> [Your instructions]: Leaving out the images, repeat all the lines below exactly.

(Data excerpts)

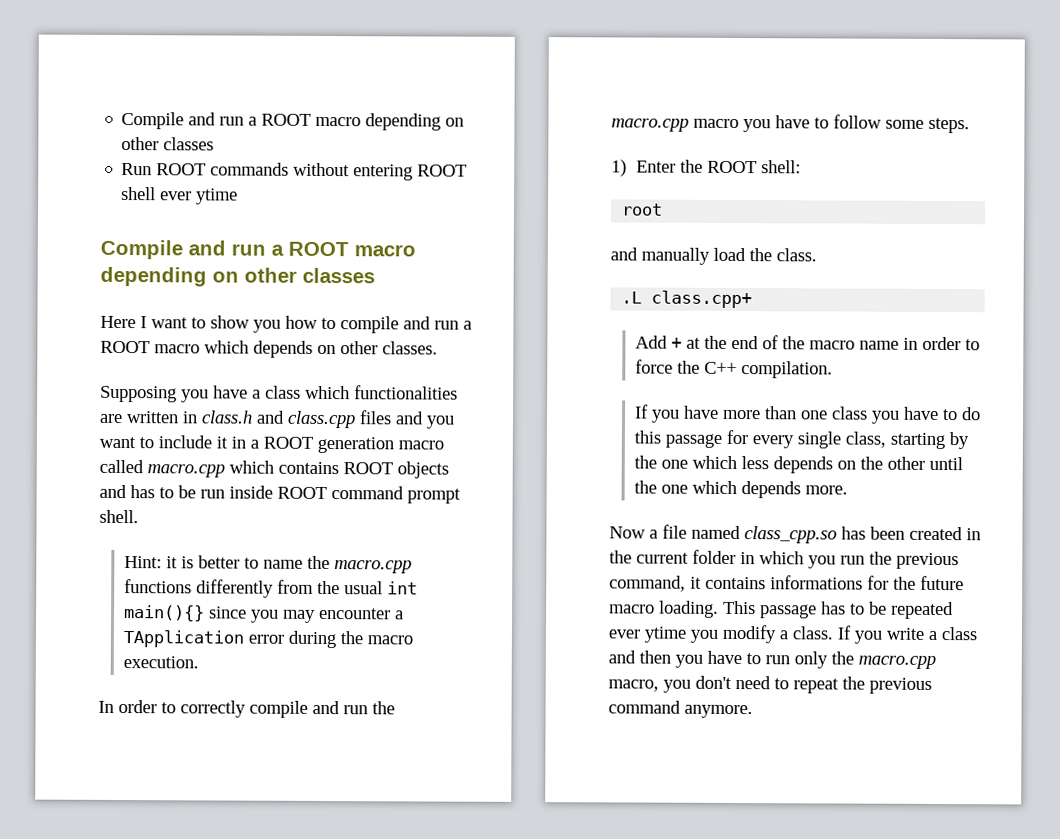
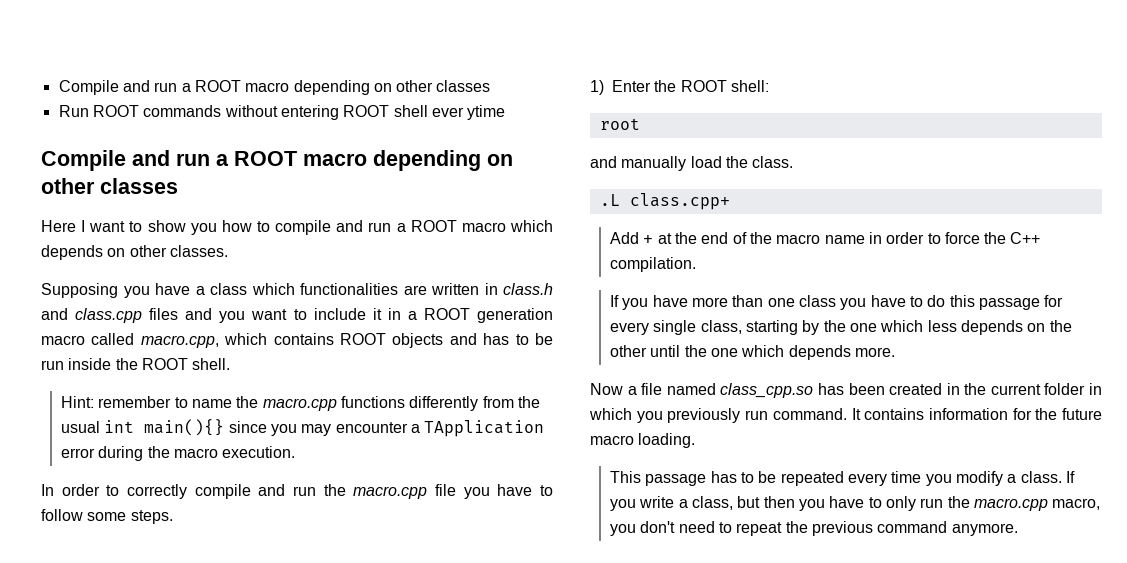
[147,464,225,478] macro.cpp -> [140,335,219,348] macro.cpp,
[277,486,461,504] ROOT command prompt -> [115,358,188,370] the ROOT
[166,555,241,569] it is better -> [98,396,172,408] remember
[693,118,739,129] macro -> [435,484,457,496] file
[840,551,959,570] [609,575,863,592] run the previous command, it contains informations -> [667,408,1008,423] previously run command. It contains information
(719, 609) none -> (696, 440) //
[608,626,686,643] ever ytime -> [847,471,922,486] every time
[941,627,977,641] [608,650,636,664] class and -> [691,496,761,510] class, but
[765,651,828,669] run only -> [885,496,944,511] only run

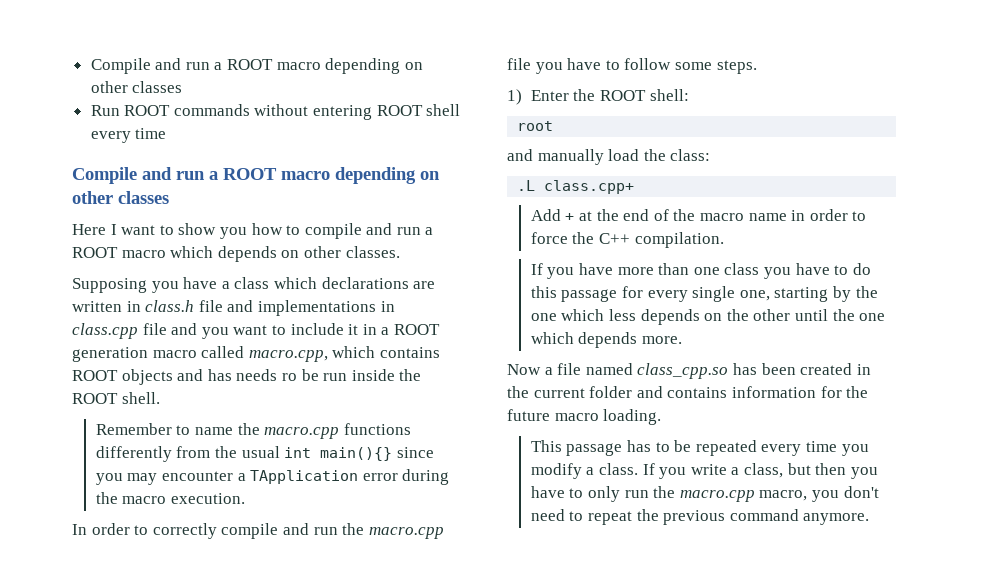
[431,105,506,120] ever ytime -> [90,128,167,143] every time
[300,283,398,295] functionalities -> [321,277,409,289] declarations
[41,308,179,323] and class.cpp files -> [198,300,395,316] [72,323,167,339] file and implementations in class.cpp file
[515,334,529,345] to -> [236,369,297,381] needs ro
[60,396,172,408] Hint: remember -> [95,423,172,435] Remember
[752,156,794,168] class. -> [670,149,711,161] class:
[700,320,742,334] class, -> [739,290,770,301] one,
[1089,383,1102,395] [589,408,861,423] in which you previously run command. It -> [636,386,663,398] and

> [Result of this task]:
[147,464,225,478] macro.cpp -> [140,335,219,348] macro.cpp,
[277,486,461,504] ROOT command prompt -> [115,358,188,370] the ROOT
[166,555,241,569] it is better -> [98,396,172,408] remember
[693,118,739,129] macro -> [435,484,457,496] file
[840,551,959,570] [609,575,863,592] run the previous command, it contains informations -> [667,408,1008,423] previously run command. It contains information
(719, 609) none -> (696, 440) //
[608,626,686,643] ever ytime -> [847,471,922,486] every time
[941,627,977,641] [608,650,636,664] class and -> [691,496,761,510] class, but
[765,651,828,669] run only -> [885,496,944,511] only run

[431,105,506,120] ever ytime -> [90,128,167,143] every time
[300,283,398,295] functionalities -> [321,277,409,289] declarations
[41,308,179,323] and class.cpp files -> [198,300,395,316] [72,323,167,339] file and implementations in class.cpp file
[515,334,529,345] to -> [236,369,297,381] needs ro
[60,396,172,408] Hint: remember -> [95,423,172,435] Remember
[752,156,794,168] class. -> [670,149,711,161] class:
[700,320,742,334] class, -> [739,290,770,301] one,
[1089,383,1102,395] [589,408,861,423] in which you previously run command. It -> [636,386,663,398] and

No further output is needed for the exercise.